By Brock Wilbur · January 12, 2014
Blair Erickson's debut film is a seamless blend of found footage horror, documentary, acid freak-out, and paranoid delusion. What it loses in off-brand X-Files mystery, it makes up for in style, scares, and an unexpected dose of character.
Using real footage and interviews about the CIA's mysterious MK-ULTRA program, which tested experimental drugs on unsuspecting Americans, Erickson dives into the story of a missing journalist whose attempts to re-create one of the tests results in his own disappearance. His college crush (Katia Winter, Dexter) begins a journey to find him that requires building connections between short wave radio number stations, secret government agencies, a Hunter S. Thompson-esque gonzo writer (Ted Levine), H.P. Lovecraft, and inter-dimensional travel.
For a faux-documentary that has a hard time playing by its own rules, the tension is borderline cruel.
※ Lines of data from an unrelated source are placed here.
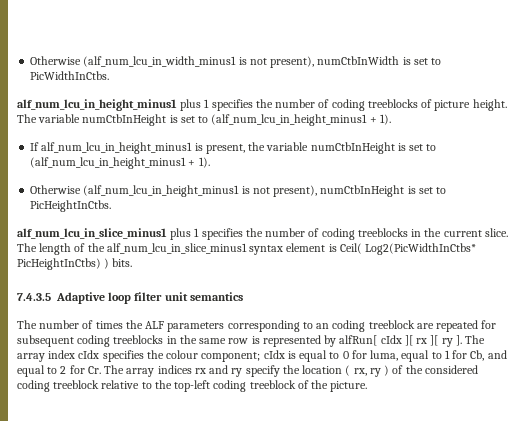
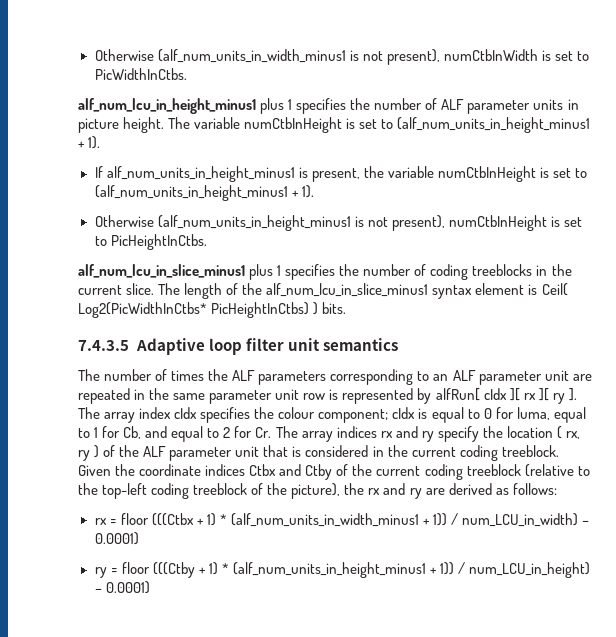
- Otherwise (alf_num_lcu_in_width_minus1 is not present), numCtbInWidth is set to PicWidthInCtbs.
+ Otherwise (alf_num_units_in_width_minus1 is not present), numCtbInWidth is set to PicWidthInCtbs.
- alf_num_lcu_in_height_minus1 plus 1 specifies the number of coding treeblocks of picture height.
+ alf_num_lcu_in_height_minus1 plus 1 specifies the number of ALF parameter units in picture height.
- The variable numCtbInHeight is set to (alf_num_lcu_in_height_minus1 + 1).
+ The variable numCtbInHeight is set to (alf_num_units_in_height_minus1 + 1).
- If alf_num_lcu_in_height_minus1 is present, the variable numCtbInHeight is set to (alf_num_lcu_in_height_minus1 + 1).
+ If alf_num_units_in_height_minus1 is present, the variable numCtbInHeight is set to (alf_num_units_in_height_minus1 + 1).
- Otherwise (alf_num_lcu_in_height_minus1 is not present), numCtbInHeight is set to PicHeightInCtbs.
+ Otherwise (alf_num_units_in_height_minus1 is not present), numCtbInHeight is set to PicHeightInCtbs.
- The number of times the ALF parameters corresponding to an coding treeblock are repeated for subsequent coding treeblocks in the same row is represented by alfRun[ cIdx ][ rx ][ ry ].
+ The number of times the ALF parameters corresponding to an ALF parameter unit are repeated in the same parameter unit row is represented by alfRun[ cIdx ][ rx ][ ry ].
- The array index cIdx specifies the colour component; cIdx is equal to 0 for luma, equal to 1 for Cb, and equal to 2 for Cr. The array indices rx and ry specify the location ( rx, ry ) of the considered coding treeblock relative to the top-left coding treeblock of the picture.
+ The array index cIdx specifies the colour component; cIdx is equal to 0 for luma, equal to 1 for Cb, and equal to 2 for Cr. The array indices rx and ry specify the location ( rx, ry ) of the ALF parameter unit that is considered in the current coding treeblock. Given the coordinate indices Ctbx and Ctby of the current coding treeblock (relative to the top-left coding treeblock of the picture), the rx and ry are derived as follows:
+ rx = floor (((Ctbx + 1) * (alf_num_units_in_width_minus1 + 1)) / num_LCU_in_width) – 0.0001)
+ ry = floor (((Ctby + 1) * (alf_num_units_in_height_minus1 + 1)) / num_LCU_in_height) – 0.0001)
The claustrophobia keeps each segment drenched in an overwhelming dread leading to some scares that never quite live up to their promise, but keep you guessing all the same. One extended sequences results in a hand grabbing from the darkness, and while it gets the jump on you, there's nothing flashy about these scares.
Levine's bourbon-soaked drug relic makes for an excellent pairing with Winter's straight woman, although the real star of the film may be production design. Whereas other found footage would feel comfortable in a single location, Banshee Chapter spreads out across a number of fully realized environments, each with their own terrifying architecture and memorable details.
It's nice to see that the Paranormal Activity style of film can still be fresh and effective, even when that series is running itself into the ground. The Banshee Chapter succeeds in crafting a film smarter than its genre, while proudly wearing its influences and proving itself vastly superior to its recent brethren.